February 15th, 2024
Hey, this is Eddie from Datawrapper’s support team. I spend more time than I’d like to admit in front of my laptop, so I decided to write about computers this week.
If you think of the most powerful machines on Earth, you probably don’t think about your desktop computer — but there are computers out there big enough to occupy a building. We generally know these as ”supercomputers,” machines capable of performing quadrillions of calculations per second. According to IBM, supercomputers can have one million times more processing power than the fastest laptop.
Last summer, I visited one: the MareNostrum, in Barcelona, the most powerful supercomputer in Spain and one of the most powerful in Europe.

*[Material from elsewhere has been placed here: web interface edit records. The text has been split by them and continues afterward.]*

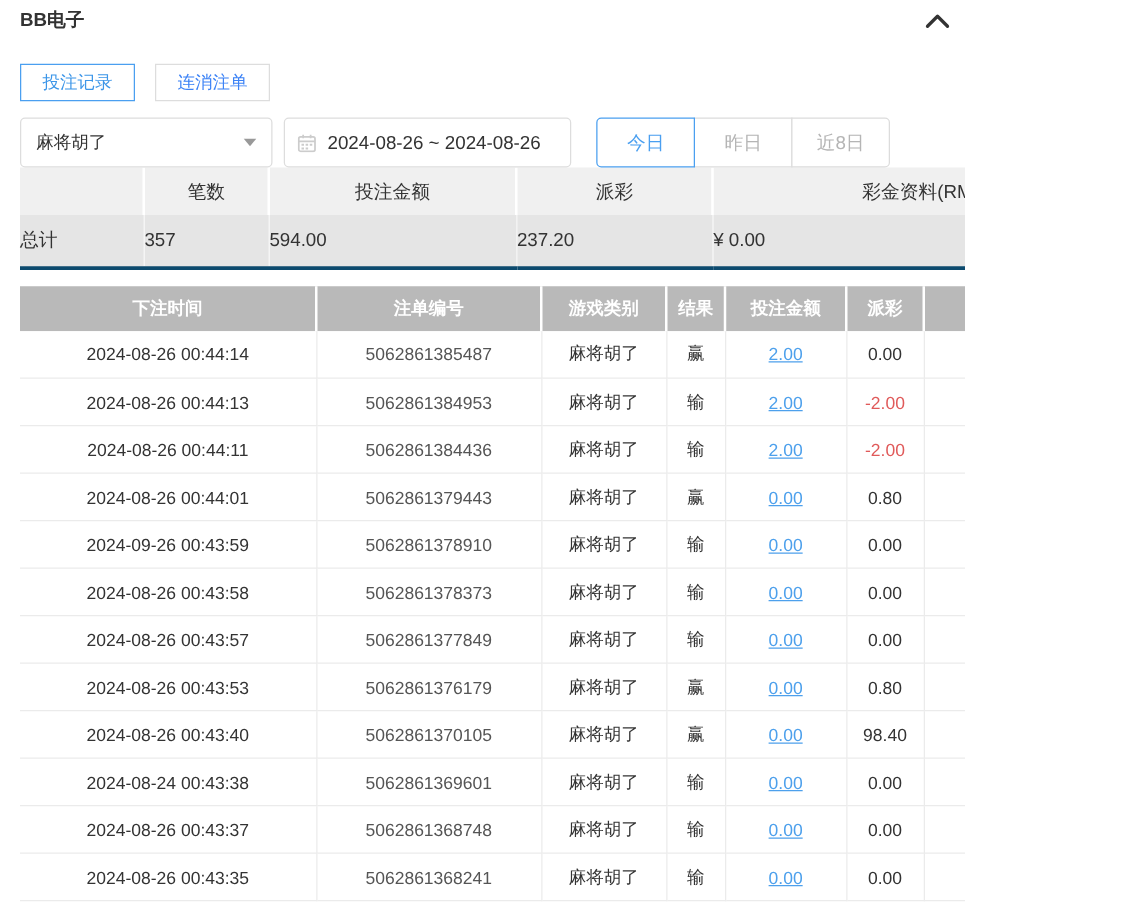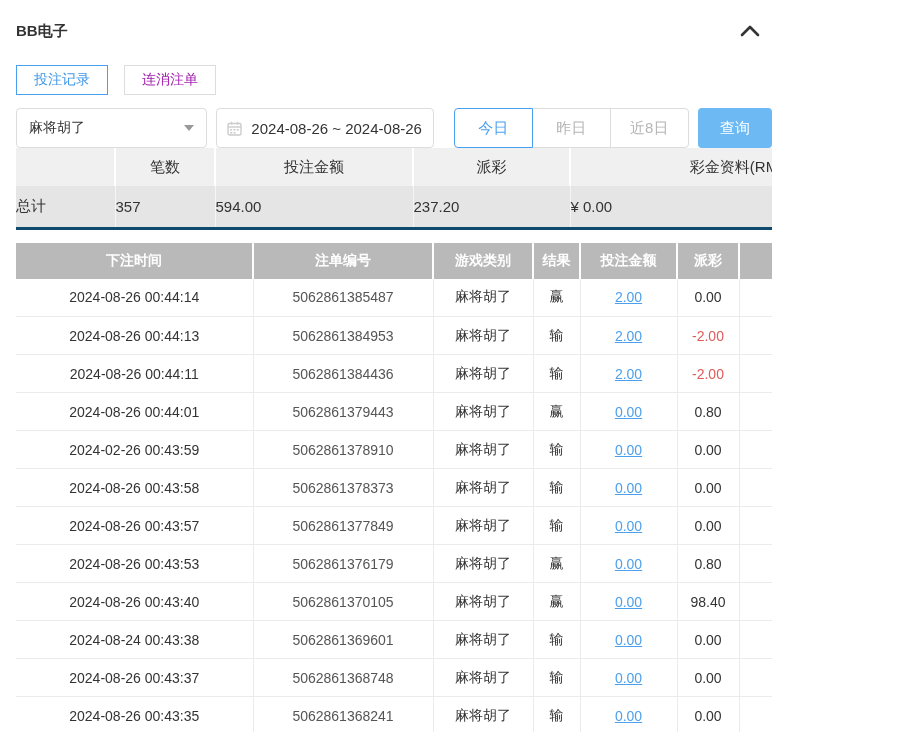"BB电子" .page { padding: 20px 0 0 16px -> 6px 0 0 16px }
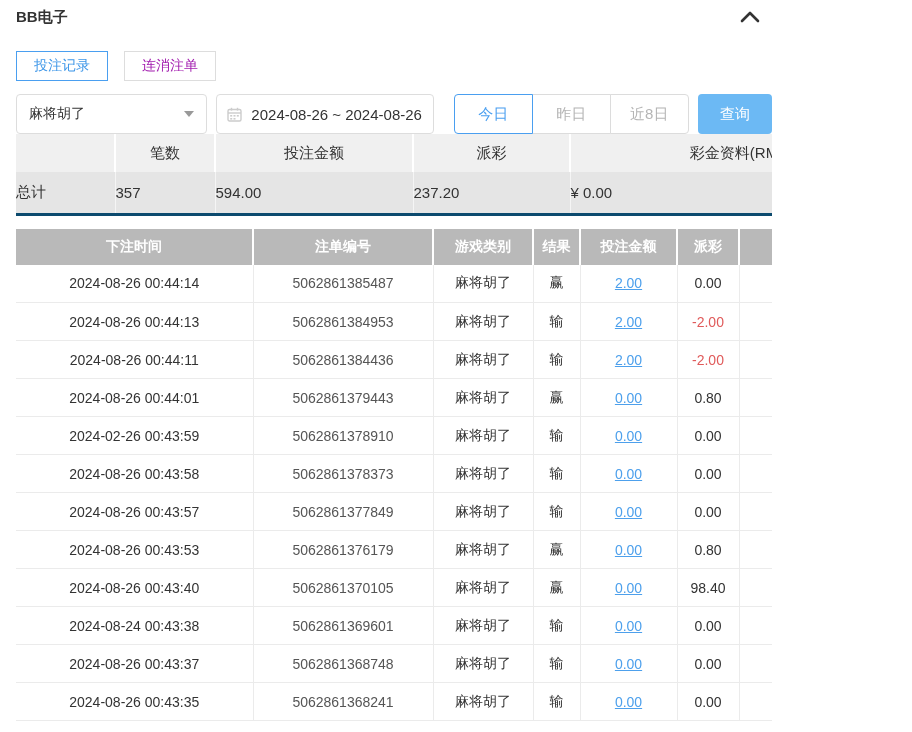"连消注单" .tab.inactive { color: #a21caf -> #3b82f6 }
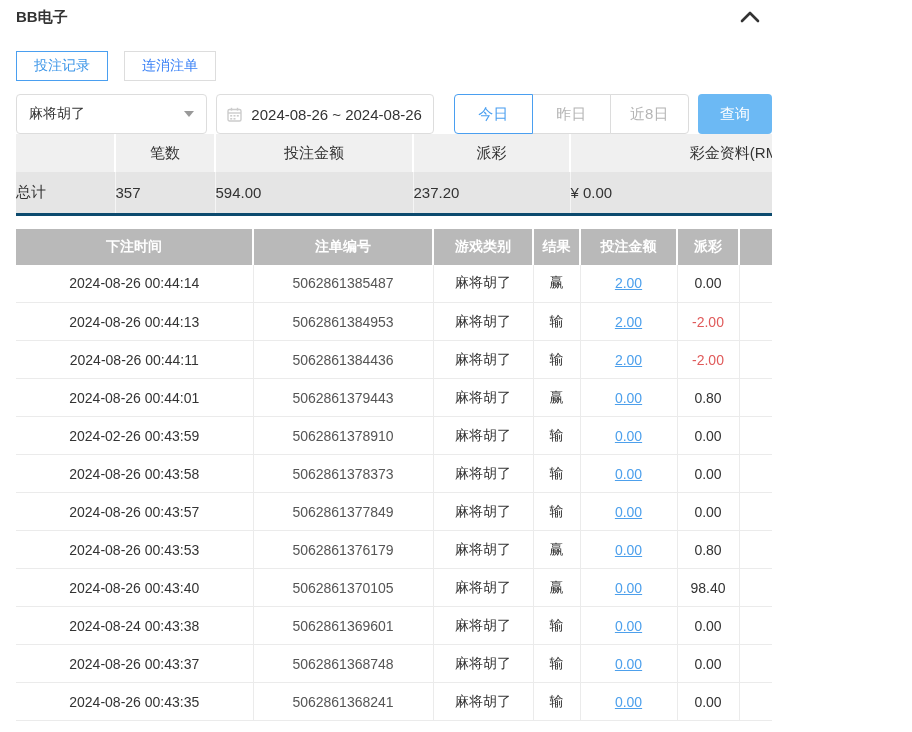"查询" button.query-btn { html: <button>查询</button> -> none }
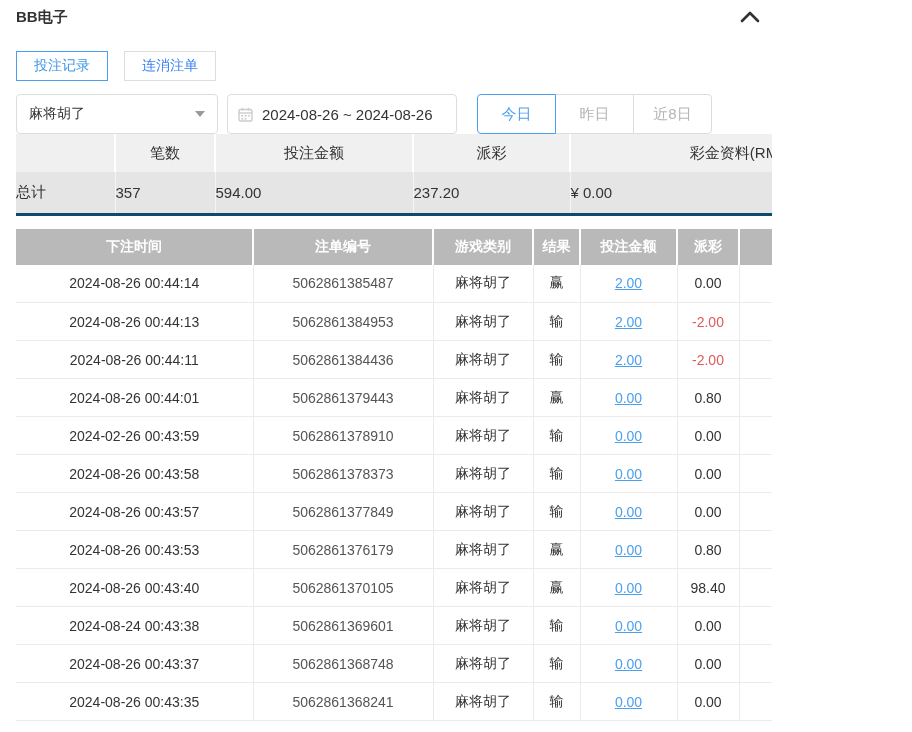"2024-02-26 00:43:59" td { text: 2024-02-26 -> 2024-09-26 }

Its facility is housed in a former chapel, so the view is quite impressive! I’d recommend visiting it if you’re in Barcelona, but you can also do it virtually. This center is used by researchers from all around the world to investigate anything from weather forecasting to the human genome or geological modeling.
The MareNostrum is part of the TOP500, a list of the best-performing supercomputers in the world that is updated twice a year and maintained by several university researchers. In November 2021, they published their 58th edition, where the Japanese Fugaku defended its position as the fastest computer anywhere, at a speed of 442 petaflops. “Flops” are the number of basic arithmetic operations a computer can perform in one second, and the prefix “peta” means one quadrillion, or 10¹⁵.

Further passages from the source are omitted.